Work request :: What is needed here is every line of the records that includes "Quota".

[Change detection outputs]
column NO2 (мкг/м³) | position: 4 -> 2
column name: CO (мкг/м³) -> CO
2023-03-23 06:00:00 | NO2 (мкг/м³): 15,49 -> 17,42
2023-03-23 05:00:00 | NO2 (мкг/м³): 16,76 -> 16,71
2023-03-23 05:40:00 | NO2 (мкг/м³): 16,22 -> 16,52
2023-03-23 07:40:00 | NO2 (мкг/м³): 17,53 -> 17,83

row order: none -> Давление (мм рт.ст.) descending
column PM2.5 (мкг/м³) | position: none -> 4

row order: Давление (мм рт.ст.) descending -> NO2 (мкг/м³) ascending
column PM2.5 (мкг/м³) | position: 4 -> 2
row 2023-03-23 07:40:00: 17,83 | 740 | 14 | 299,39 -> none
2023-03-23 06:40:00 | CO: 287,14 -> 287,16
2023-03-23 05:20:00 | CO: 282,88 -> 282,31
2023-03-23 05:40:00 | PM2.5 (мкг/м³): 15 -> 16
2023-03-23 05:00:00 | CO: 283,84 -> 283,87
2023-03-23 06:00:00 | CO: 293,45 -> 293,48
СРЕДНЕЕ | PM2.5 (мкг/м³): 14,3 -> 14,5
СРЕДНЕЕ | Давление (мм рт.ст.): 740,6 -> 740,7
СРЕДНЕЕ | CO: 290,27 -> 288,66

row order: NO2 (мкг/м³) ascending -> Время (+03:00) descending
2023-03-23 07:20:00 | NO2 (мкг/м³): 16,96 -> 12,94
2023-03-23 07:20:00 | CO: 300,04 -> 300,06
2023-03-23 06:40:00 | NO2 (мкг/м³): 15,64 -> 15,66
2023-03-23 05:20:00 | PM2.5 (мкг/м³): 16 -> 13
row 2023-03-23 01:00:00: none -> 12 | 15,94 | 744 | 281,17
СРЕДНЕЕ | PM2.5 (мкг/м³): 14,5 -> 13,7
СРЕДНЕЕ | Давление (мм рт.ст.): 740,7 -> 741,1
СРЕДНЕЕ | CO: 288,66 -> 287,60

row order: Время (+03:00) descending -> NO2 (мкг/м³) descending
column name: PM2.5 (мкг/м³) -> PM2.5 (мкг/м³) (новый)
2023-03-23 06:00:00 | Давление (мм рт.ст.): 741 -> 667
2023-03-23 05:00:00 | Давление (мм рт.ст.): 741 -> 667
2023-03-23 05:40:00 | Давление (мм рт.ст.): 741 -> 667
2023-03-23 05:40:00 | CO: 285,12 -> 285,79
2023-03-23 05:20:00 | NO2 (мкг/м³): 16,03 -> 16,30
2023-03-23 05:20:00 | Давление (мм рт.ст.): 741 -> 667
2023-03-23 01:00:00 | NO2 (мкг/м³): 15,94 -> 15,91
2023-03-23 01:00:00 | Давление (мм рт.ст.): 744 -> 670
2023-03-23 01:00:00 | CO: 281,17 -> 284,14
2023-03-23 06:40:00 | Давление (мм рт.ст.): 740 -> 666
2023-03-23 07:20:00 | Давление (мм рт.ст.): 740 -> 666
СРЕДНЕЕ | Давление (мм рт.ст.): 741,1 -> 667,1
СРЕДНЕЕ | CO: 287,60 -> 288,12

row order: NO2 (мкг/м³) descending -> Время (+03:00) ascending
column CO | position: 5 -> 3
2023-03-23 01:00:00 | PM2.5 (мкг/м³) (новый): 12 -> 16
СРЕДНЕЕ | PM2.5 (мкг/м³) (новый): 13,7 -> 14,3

==

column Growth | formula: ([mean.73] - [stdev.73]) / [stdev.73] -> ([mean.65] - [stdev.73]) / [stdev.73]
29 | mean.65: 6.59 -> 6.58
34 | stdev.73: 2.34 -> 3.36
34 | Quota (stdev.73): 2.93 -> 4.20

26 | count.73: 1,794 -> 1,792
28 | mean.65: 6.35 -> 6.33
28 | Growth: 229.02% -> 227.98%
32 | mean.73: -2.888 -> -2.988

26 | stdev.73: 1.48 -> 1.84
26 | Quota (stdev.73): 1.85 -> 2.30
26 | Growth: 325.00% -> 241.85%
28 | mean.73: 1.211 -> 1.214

Response to the task ::
34 | Quota (stdev.73): 2.93 -> 4.20
26 | Quota (stdev.73): 1.85 -> 2.30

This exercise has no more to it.